Single by King Princess

from the EP Make My Bed
- Released: February 23, 2018
- Recorded: 2017
- Genre: Electropop
- Length: 3:27
- Label: Columbia; Zelig;
- Songwriters: Mikaela Straus; Nick Long;
- Producers: King Princess; Mike Malchicoff;

King Princess singles chronology
|  | "1950" (2018) | "Talia" (2018) |

Music video
- "1950" on YouTube

= 1950 (song) =

2018 debut single by King Princess

"1950" is the debut single recorded by American singer-songwriter King Princess. It was released on February 23, 2018, by Zelig Recordings as the lead single from her debut EP, titled Make My Bed. "1950" is a tribute to the 1952 novel The Price of Salt by Patricia Highsmith. The song was performed on The Late Show with Stephen Colbert and Saturday Night Live on November 8 and November 23, 2019, alongside her other single "Hit the Back".

==Music video==
The music video and the single were both released on February 23, 2018. The video was directed by Clare Gillen.
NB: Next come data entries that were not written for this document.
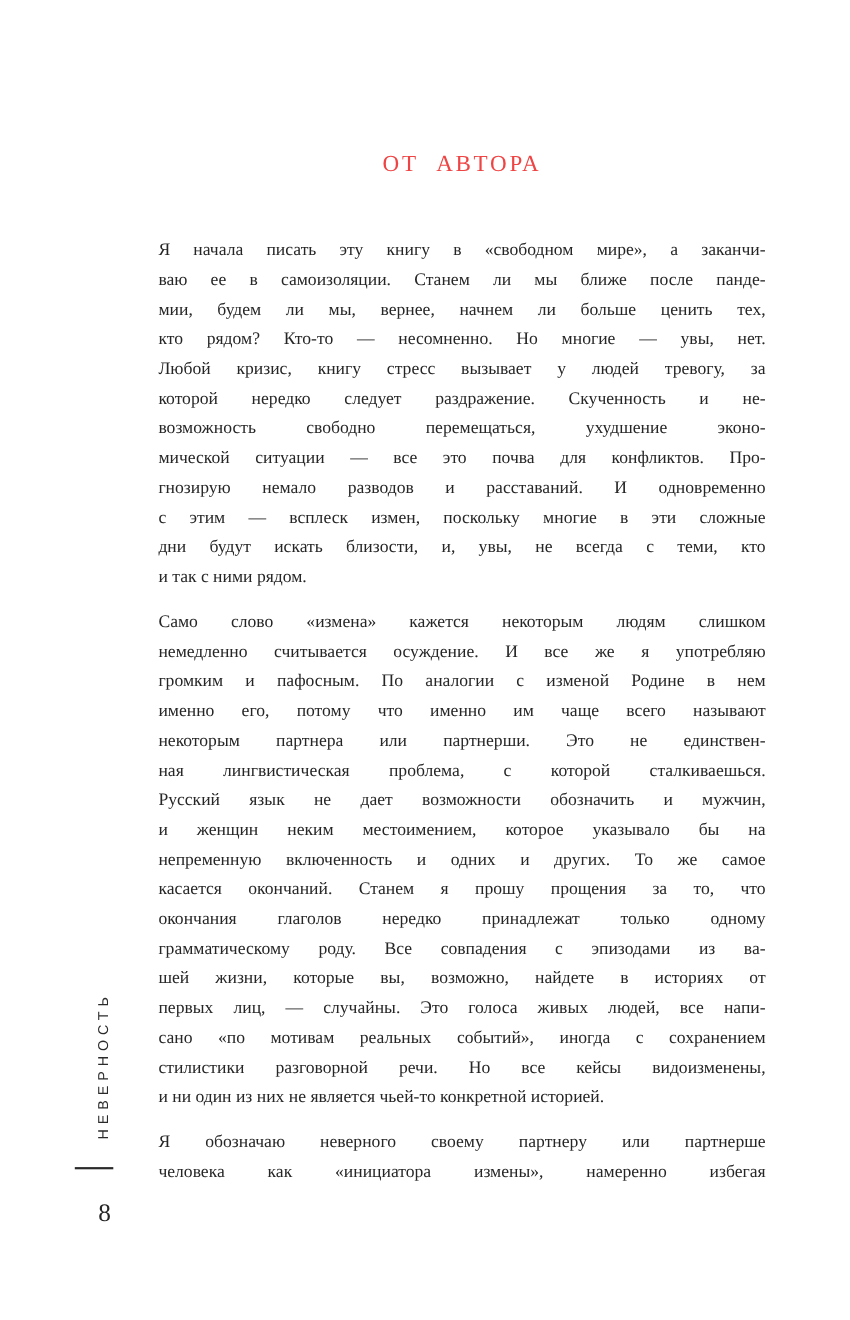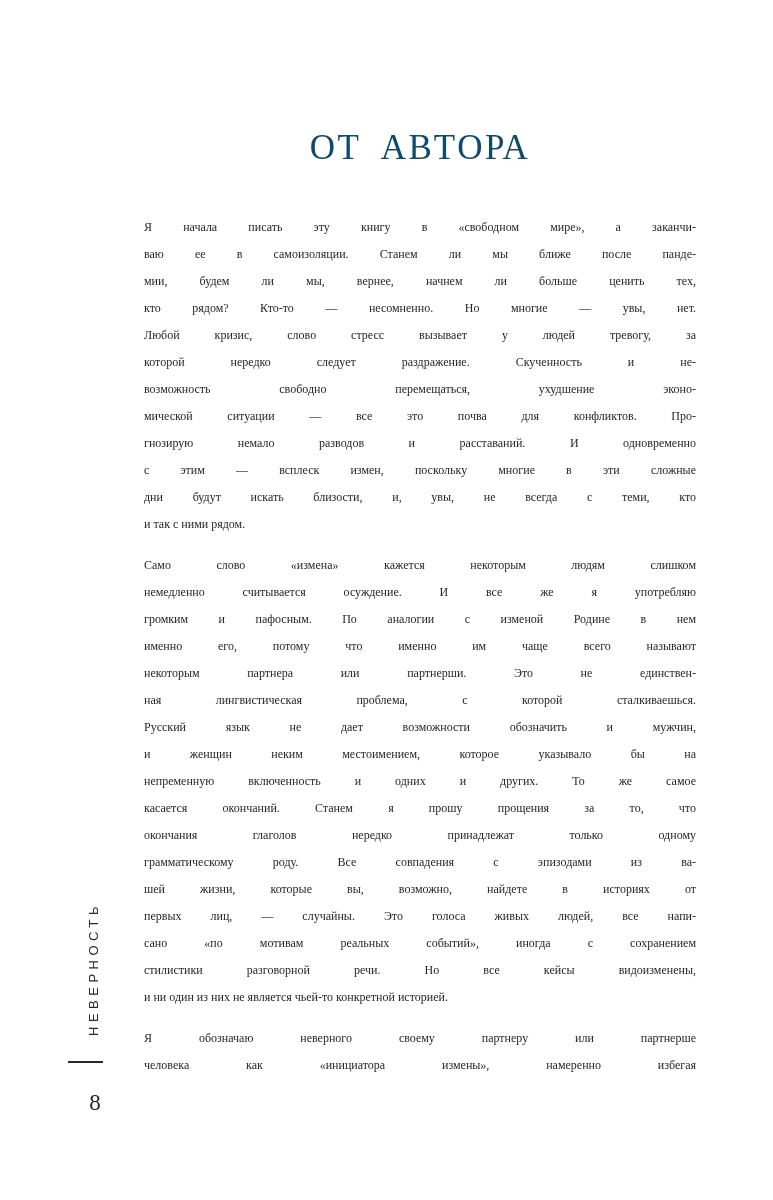"ОТ АВТОРА" .chapter-title { color: #0c4a6e -> #ef4444; font-size: 35px -> 21px }
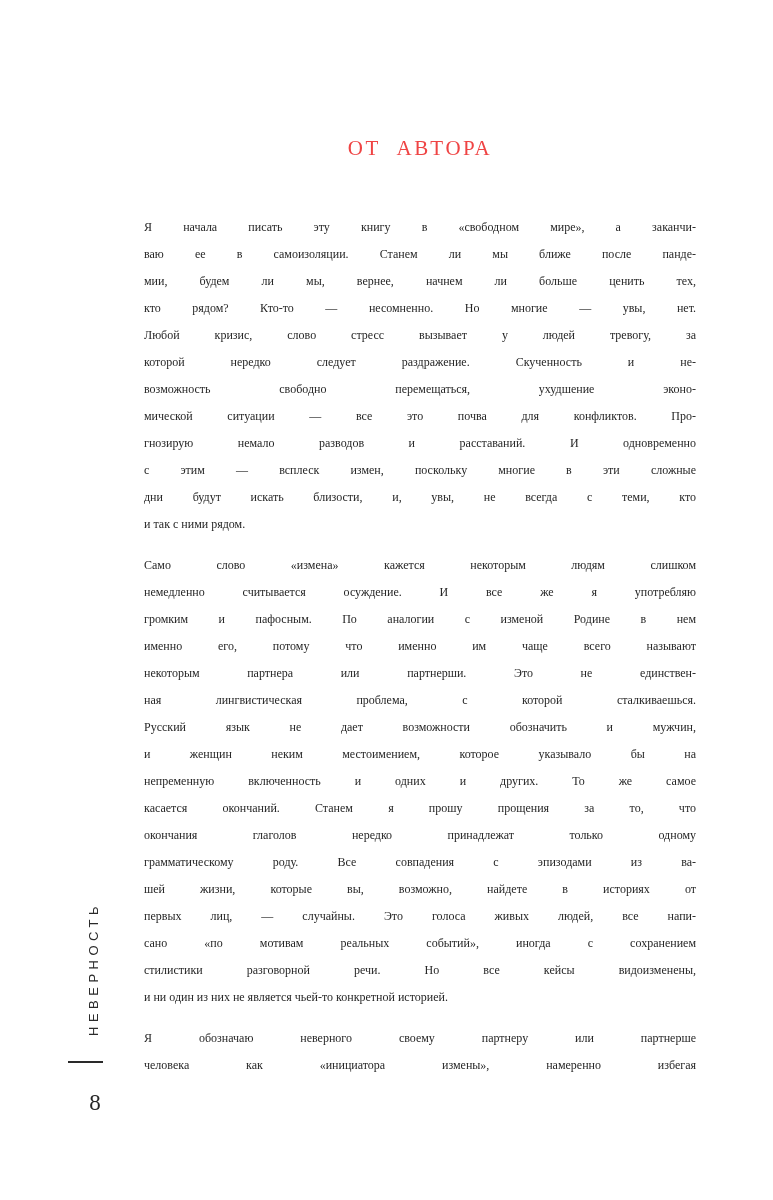"Я начала писать эту книгу" .line { font-size: 12px -> 16px }
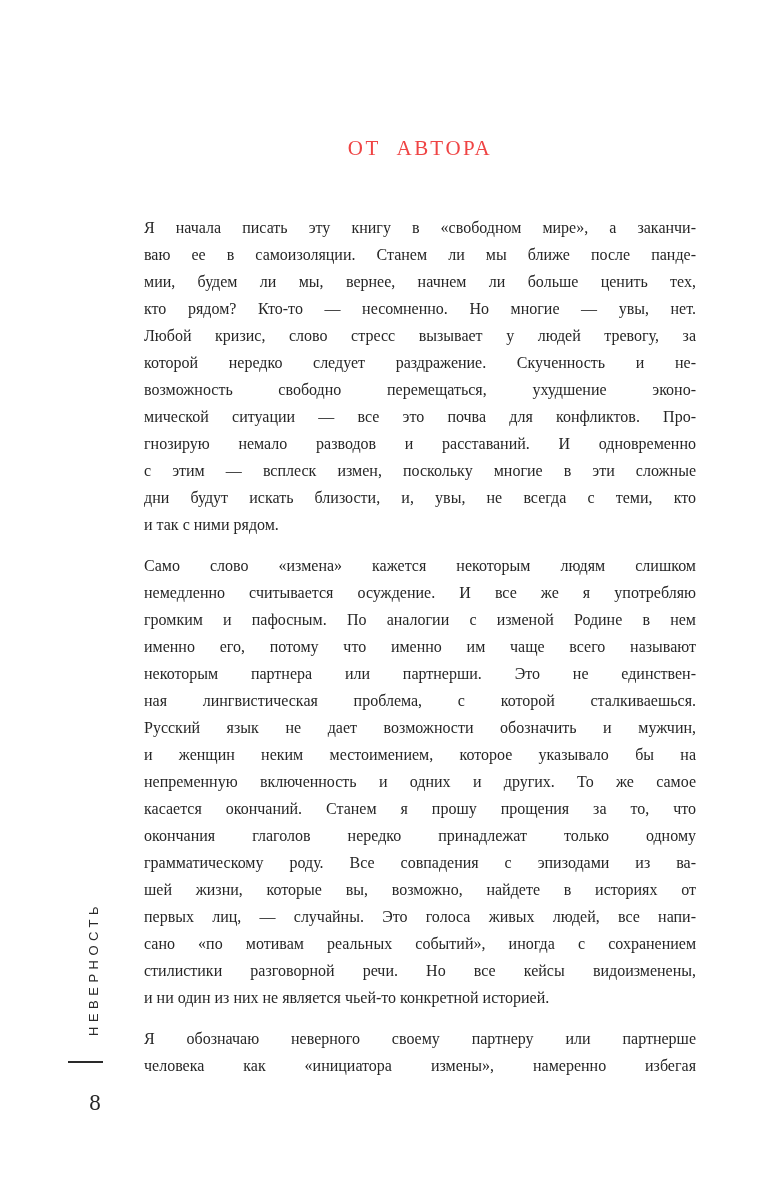"Любой кризис, слово стресс вызывает" div.line { text: слово -> книгу }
As of July 2023, it has over 21 million views on YouTube.

==Personnel==
Credits adapted from Tidal.
- King Princess – vocals, songwriting, production, programming, bass
- Mike Malchicoff – production
- Nick Long – songwriting
- Dave Kutch – mastering engineer
- Mike Malchicoff – recording engineer, mixing engineer
- Tommy Brenneck – mixing engineer

==Charts==

Chart performance for "1950"
| Chart (2018) | Peak position |
|---|---|
| Australia (ARIA) | 25 |
| Austria (Ö3 Austria Top 40) | 75 |
| Belgium (Ultratop 50 Flanders) | 48 |
| Canada Hot 100 (Billboard) | 82 |
| Netherlands (Single Top 100) | 83 |
| Sweden (Sverigetopplistan) | 87 |
| Switzerland (Schweizer Hitparade) | 94 |
| US Adult Alternative Airplay (Billboard) | 25 |
| US Alternative Airplay (Billboard) | 22 |
| US Rock & Alternative Airplay (Billboard) | 29 |

==Certifications==

Certifications for "1950"
| Region | Certification | Certified units/sales |
| Australia (ARIA) | Gold | 35,000^{‡} |
| Canada (Music Canada) | 2× Platinum | 160,000^{‡} |
| Denmark (IFPI Danmark) | Gold | 45,000^{‡} |
| New Zealand (RMNZ) | 2× Platinum | 60,000^{‡} |
| United Kingdom (BPI) | Gold | 400,000^{‡} |
| United States (RIAA) | Platinum | 1,000,000^{‡} |
^{‡} Sales+streaming figures based on certification alone.

==Release history==

Release dates and formats for "1950"
| Region | Date | Format | Label |
|---|---|---|---|
| Various | February 23, 2018 | Digital download; streaming; | Zelig; Columbia; |

==In other media==
The 2020 Academy Award-winning animated short If Anything Happens I Love You featured the song.